Infrequently Noted

Alex Russell on browsers, standards, and the process of progress.

Comments for ...since sliced bread


Amen, brother. I feel the same way: nice idea, lousy religion.

I will have to try out this WYSIWYG editor of which you speak. My vision of edit-in-place is the same as yours, and I've done some prototyping of it (but as native apps using WebKit). I know Safari / WebKit have some bugs that make HTML editing difficult (and I know other browsers have other bugs) so I'm impressed that you (and other folks at Jot) have gotten it to work cross-platform. Congratulations!

Haha. Amen. My general dislike of wikis is what dissuaded me from trying harder to get a job at Jot. Well, that and the fact that they are in Palo Alto.

I'm very happy that Jot Live actually happened, though, and I'm proud to have played some small part in realizing that vision. The Tracker v2 screencast is mindblowing as well. I wish Jot the best of luck, and look forward to see what other envelope-pushing things get produced!

Have you seen WikiWyg (http://www.wikiwyg.net/)? It seems very similar to what you've described so far, although I haven't tried out the new wysiwyg from Dojo.
Hi Michael,

So when I worked at Jot, SocialText's Wikiwyg was one of "the competition", but it had (and still has) several fatal flaws. The first is that when you got into wiki-markup mode and then go back to HTML, you lose your changes. Of course, there's no notice of this when you go to wikimarkup mode and it doesn't give you a chance to not lose your data if you are somehow duped into clicking those inviting mode buttons at the top. Data loss == a crappy experience.

The biggest problem, though, is that Wikiwyg seems to assume that having access to Wiki markup is somehow a good thing. It spends amazing amounts of effort trying to convert HTML to wiki markup (but not the other way around, hence the data loss). It is, in essence, a wiki markup editor with some HTML bits hanging off the edge.

Jot/Dojo's editor by contrast is a WYSIWYG editor that happens to interface with a back-end which handles conversion/translation to and from the wiki markup. Which is where it should be happening in the first place. Having to keep a JavaScript version of your perl-implemented one-off markup language in sync with all of the server conversion idioms is a recipe for bad corner-case behavior.

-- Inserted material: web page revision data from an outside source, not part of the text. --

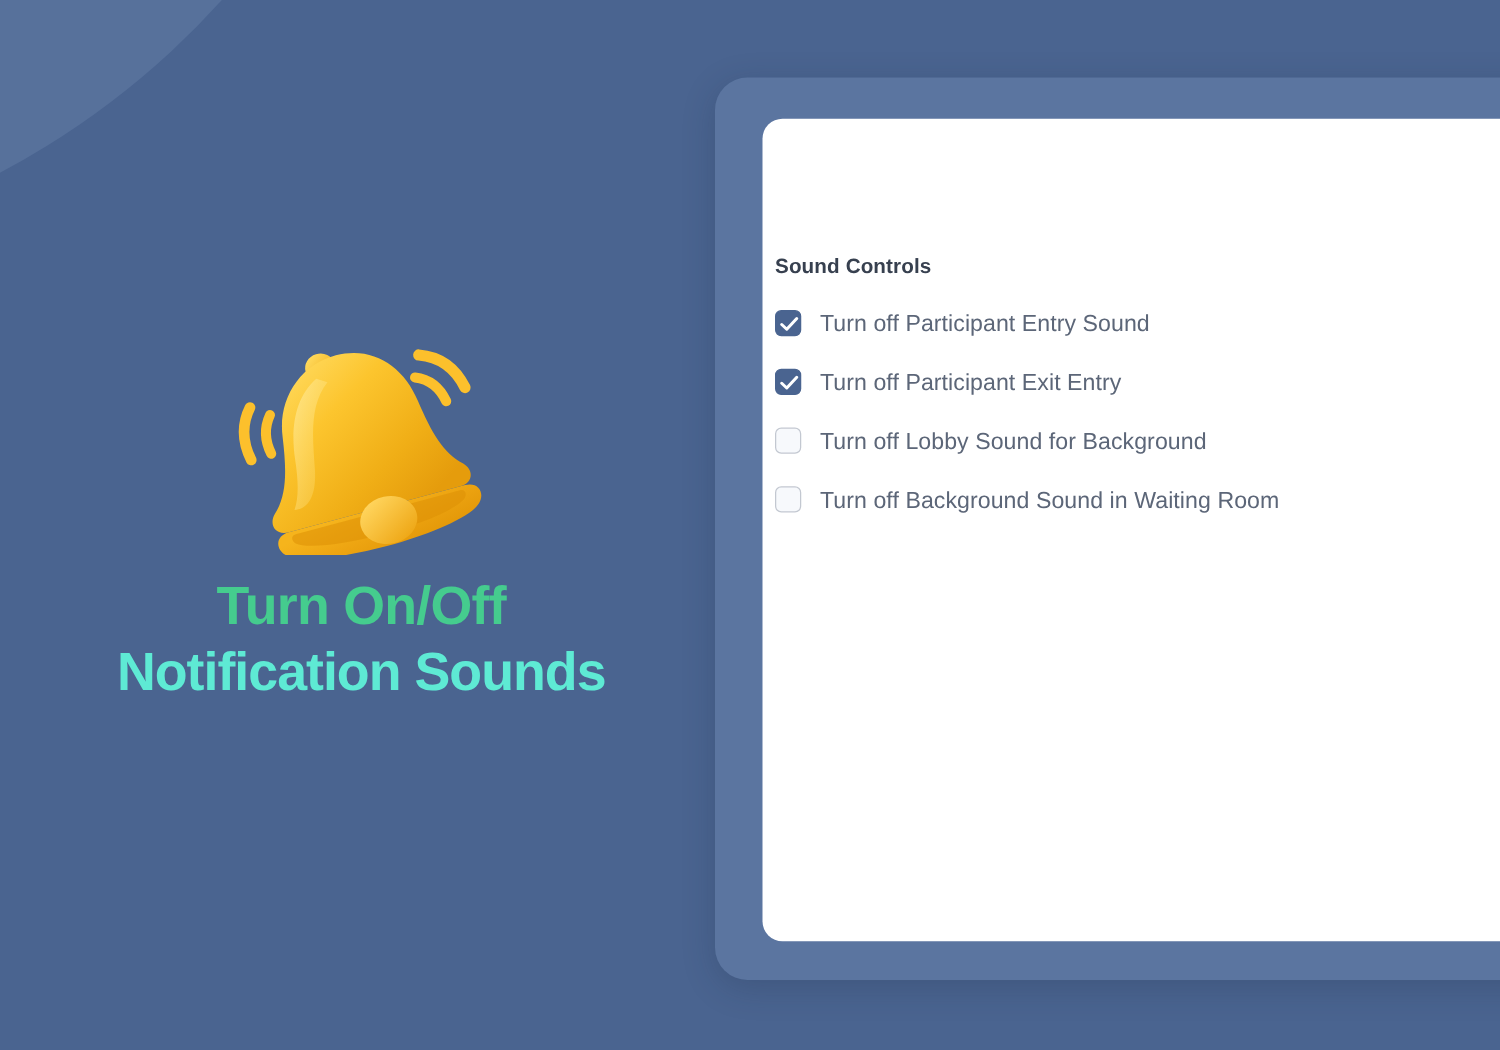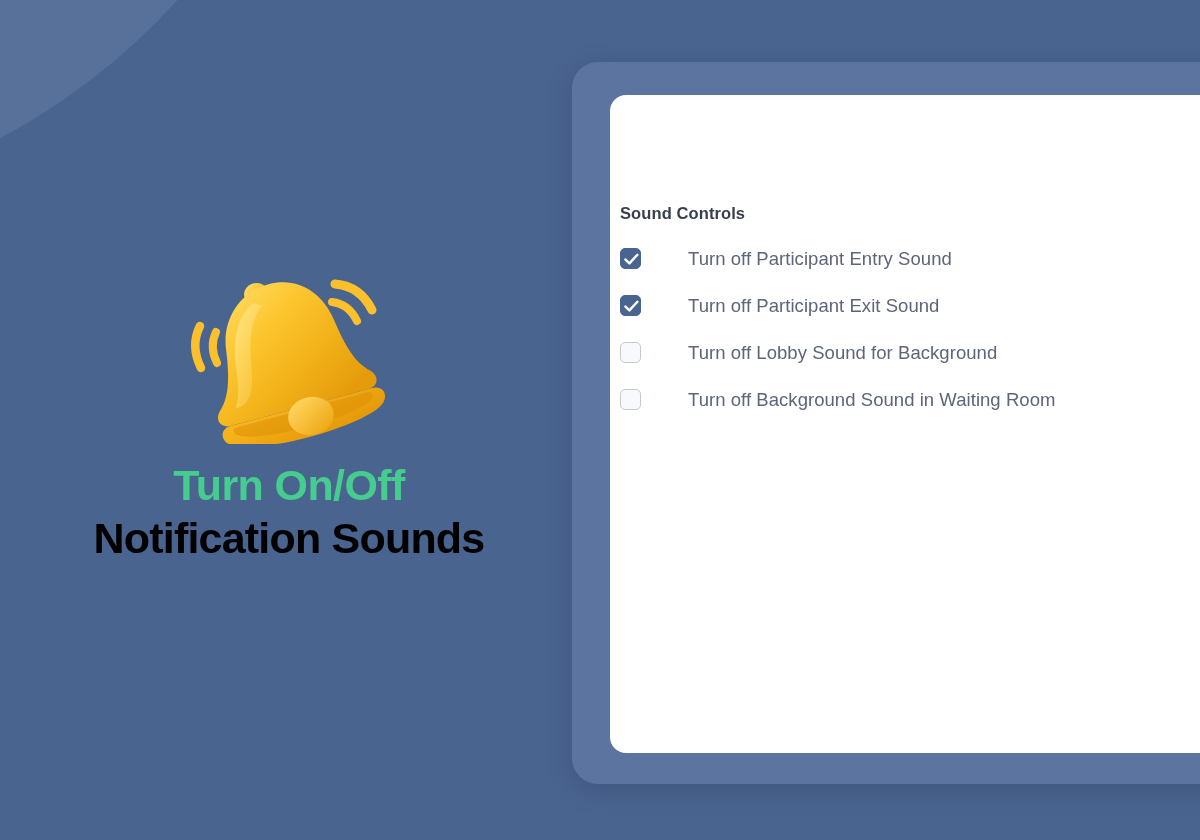"Turn off Participant Entry Sound" .option-label { margin-left: 32px -> none }
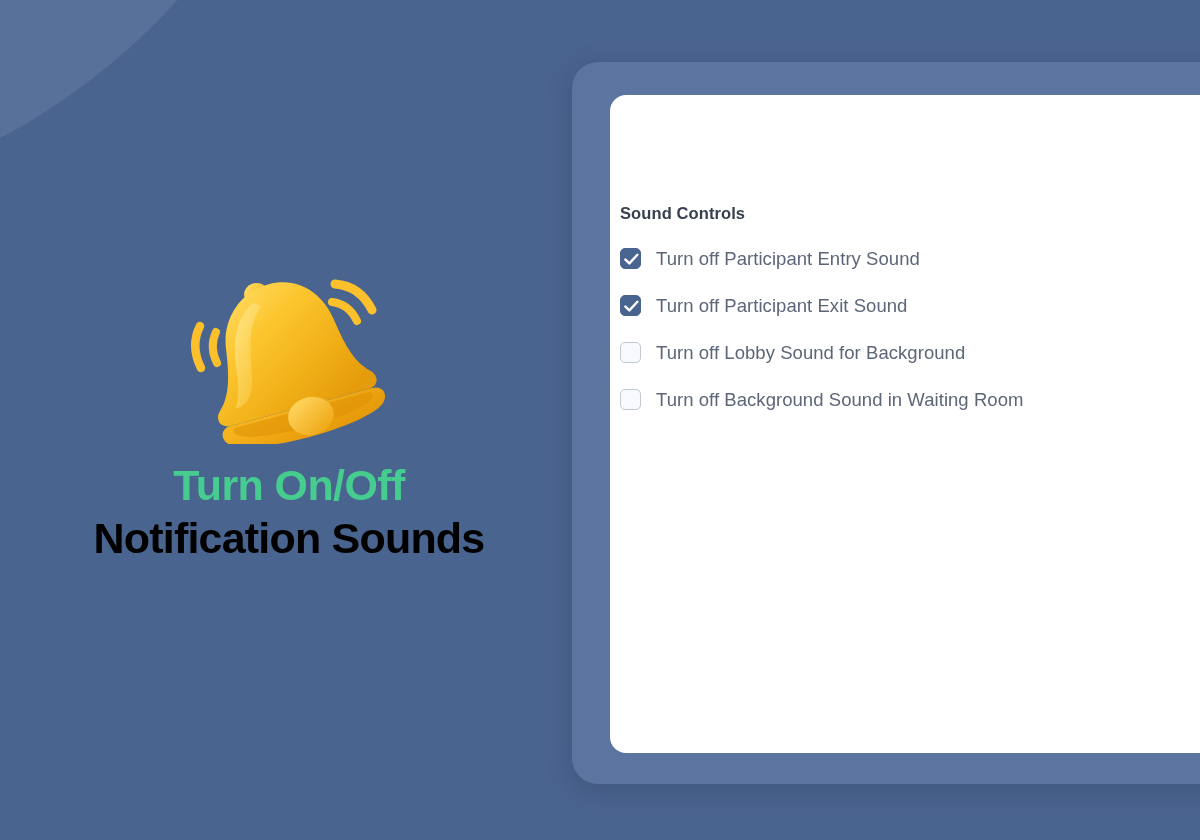"Turn off Participant Exit Sound" span.option-label { text: Sound -> Entry }
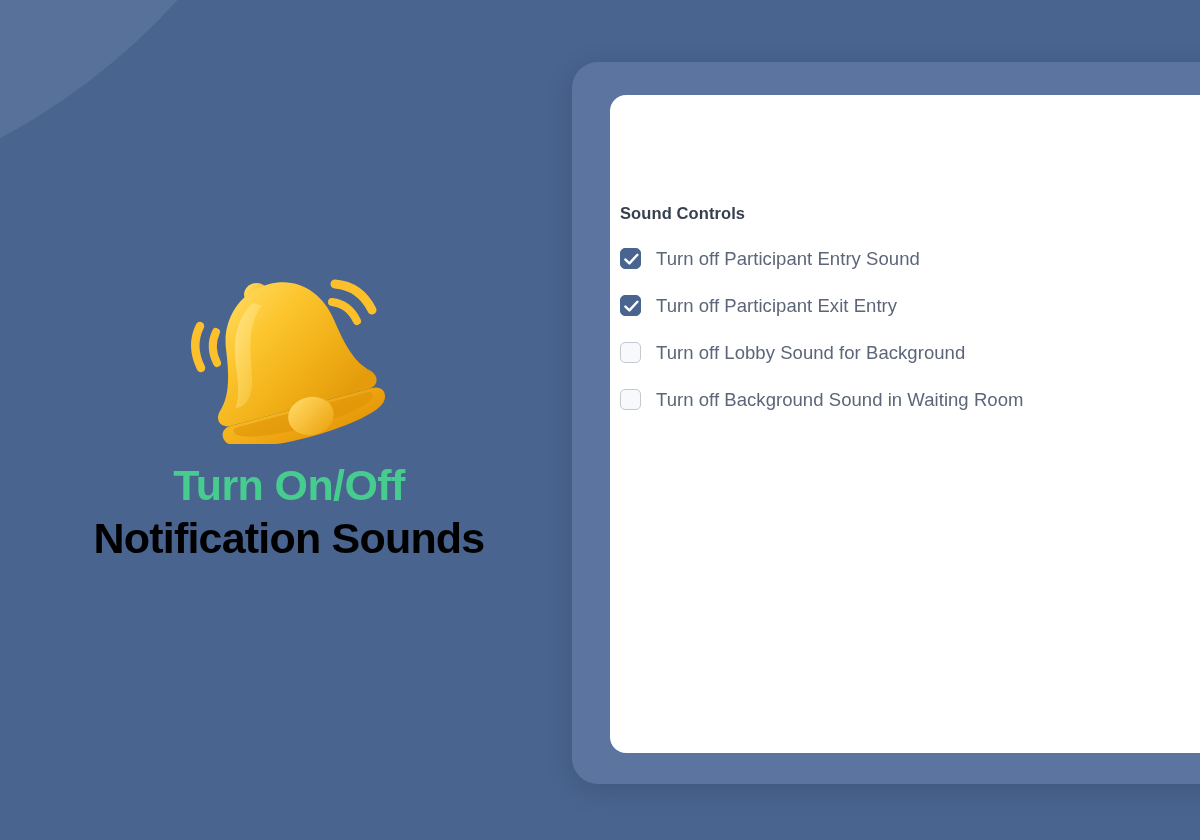"Notification Sounds" .promo-title-2 { color: #000000 -> #5eead4 }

I remember reading a press release at some point that said that Wikipedia was going to be integrating Wikiwyg, which I suppose makes some sense if the point is to have a front end that is compatible with the wiki religion and perhaps Socialtext is shipping it to their customers, but I can't imagine that it's a good experience.

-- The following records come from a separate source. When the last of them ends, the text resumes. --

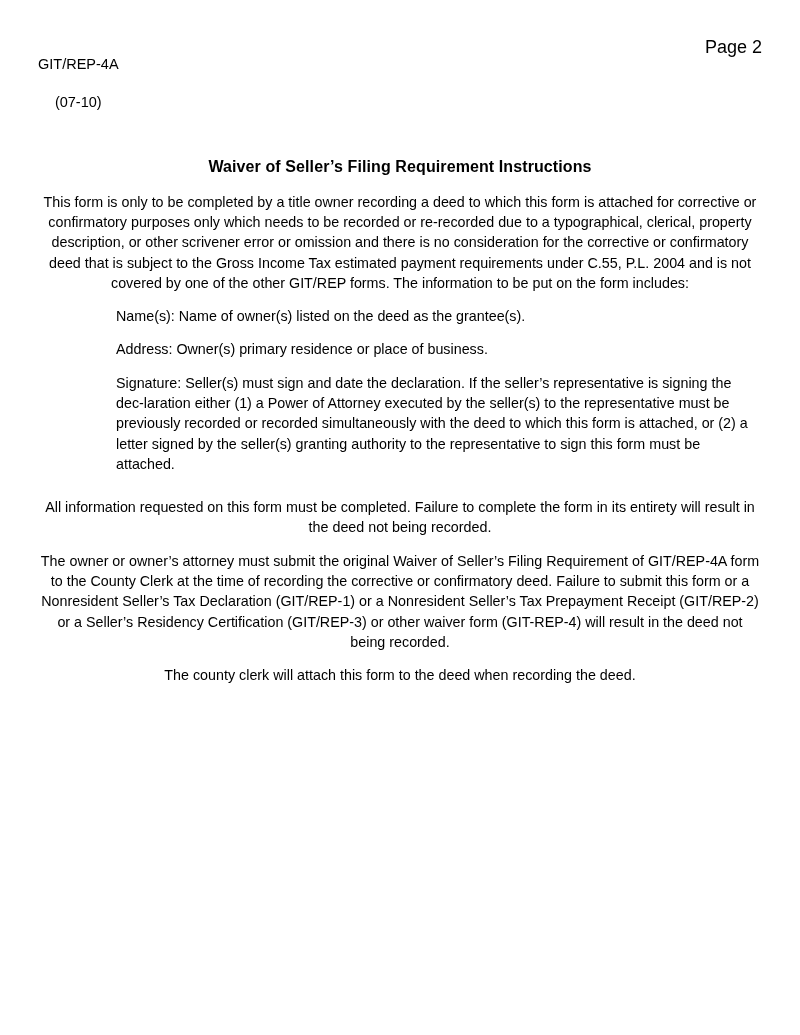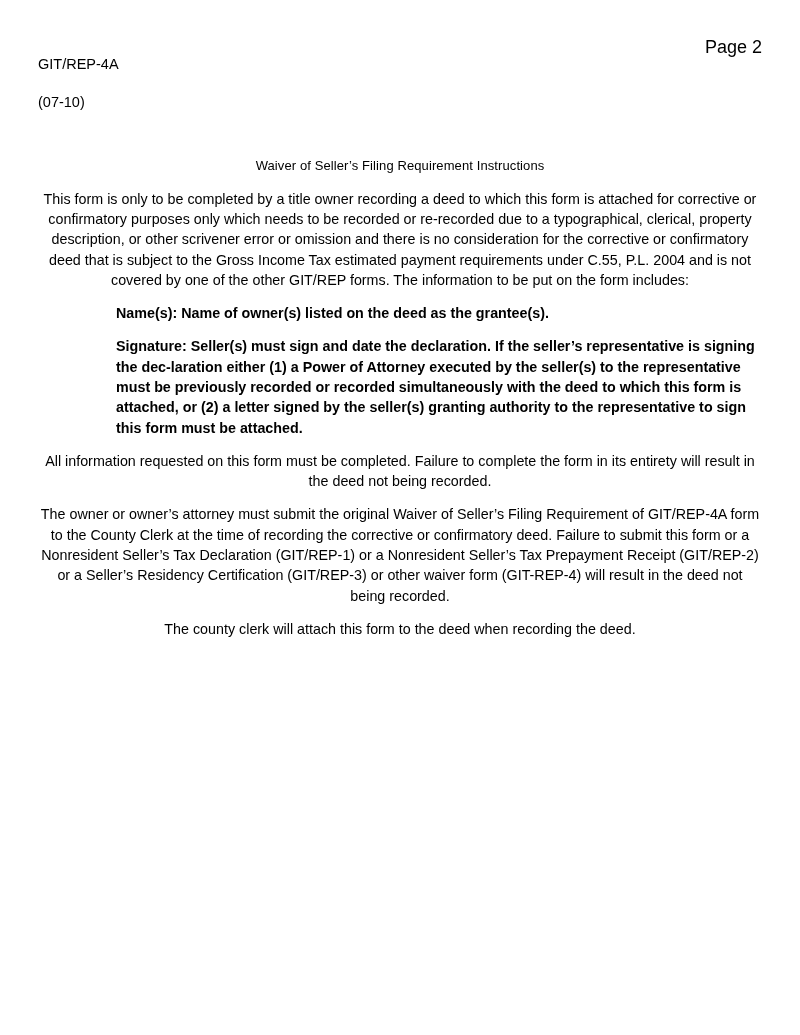"GIT/REP-4A" .header-left { text-align: none -> center }
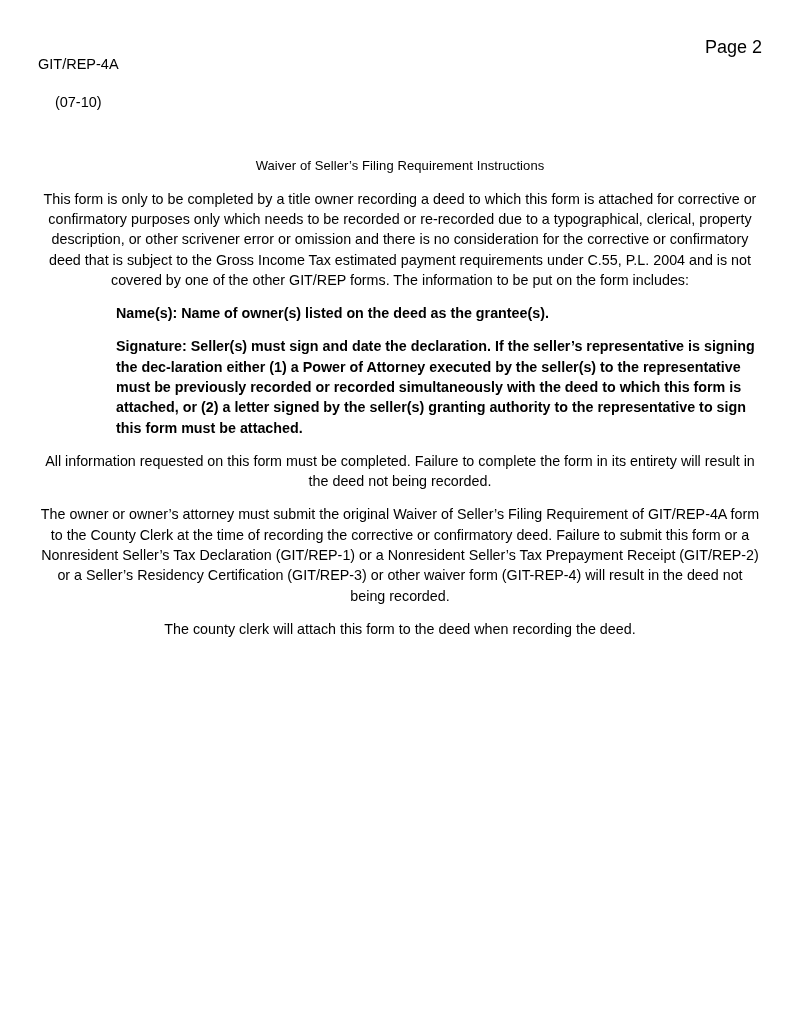"Waiver of Seller’s Filing Requirement" .doc-title { font-size: 13px -> 16px; font-weight: normal -> bold }
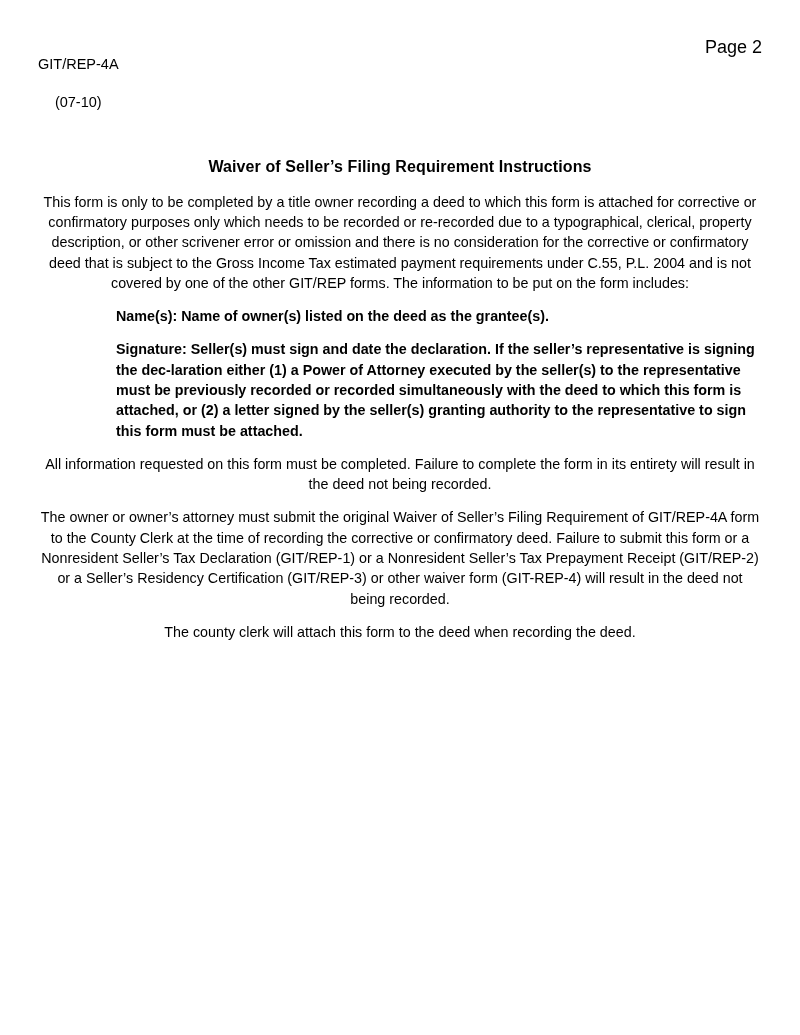"Name(s): Name of owner(s) listed" .indent-list { font-weight: bold -> none; margin: 0 0 13px 0 -> 0 0 23px 0 }
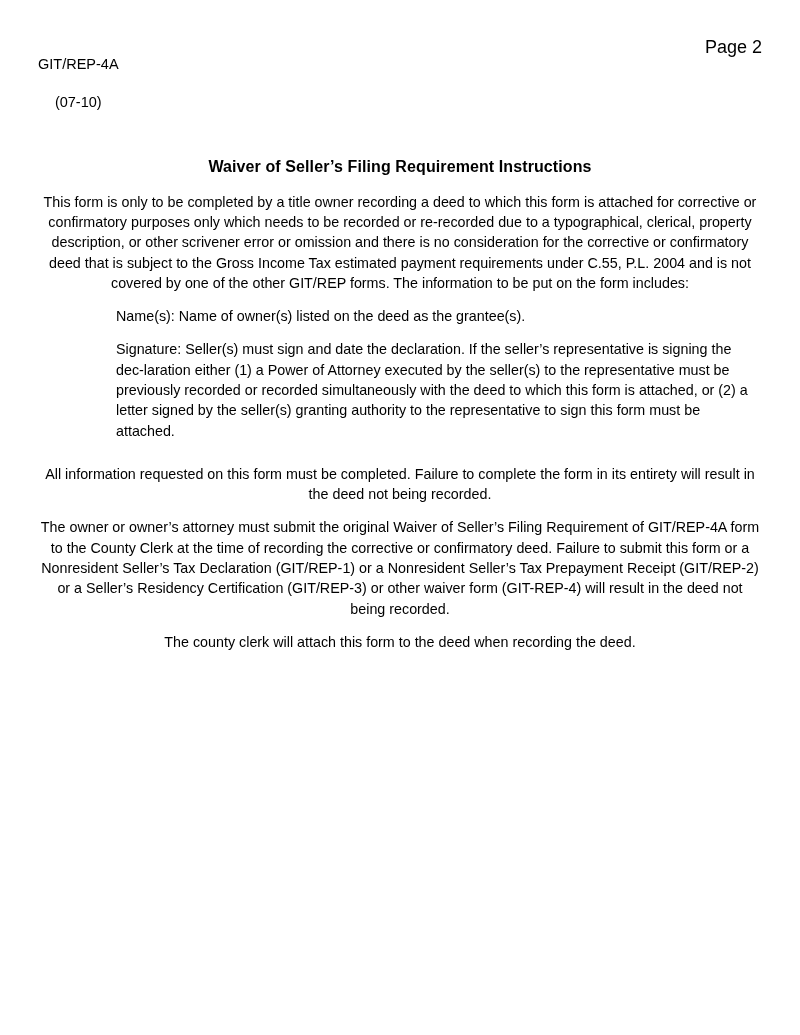"Address: Owner(s) primary residence or" div.indent-item { html: none -> <div>Address: Owner(s) primary residence or place of business.</div> }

If users wanted wiki markup, they would have picked the wiki markup editing mode in the first place. Our experience showed that users just care about getting their content into the wiki.

Regards

by alex at
Hey Alex, is it just wiki markup that you don't like? Or is it also the whole freeform collaborative editing and page linking?

(Ward Cunningham said somewhere that he wished he had a good WYSIWYG editor in the first place...)

Cheers

by Bob Haugen at
Hey Bob!

It's mostly wikimarkup that I find offensive, but the total lack of structure in most wikis is also tremendously problematic. That Jot lets you build things that are as structured as you need them to be (but no more rigid than that) was what really closed the deal for me. I'm convinced that a semi-structured content repository like Jot is the future. Keeping the barrier to entry for adding content low is a wonderful thing, and systems that build in saftey nets to solve some of the problems that arise from that strike me as a "good deal" from an interaction perspective.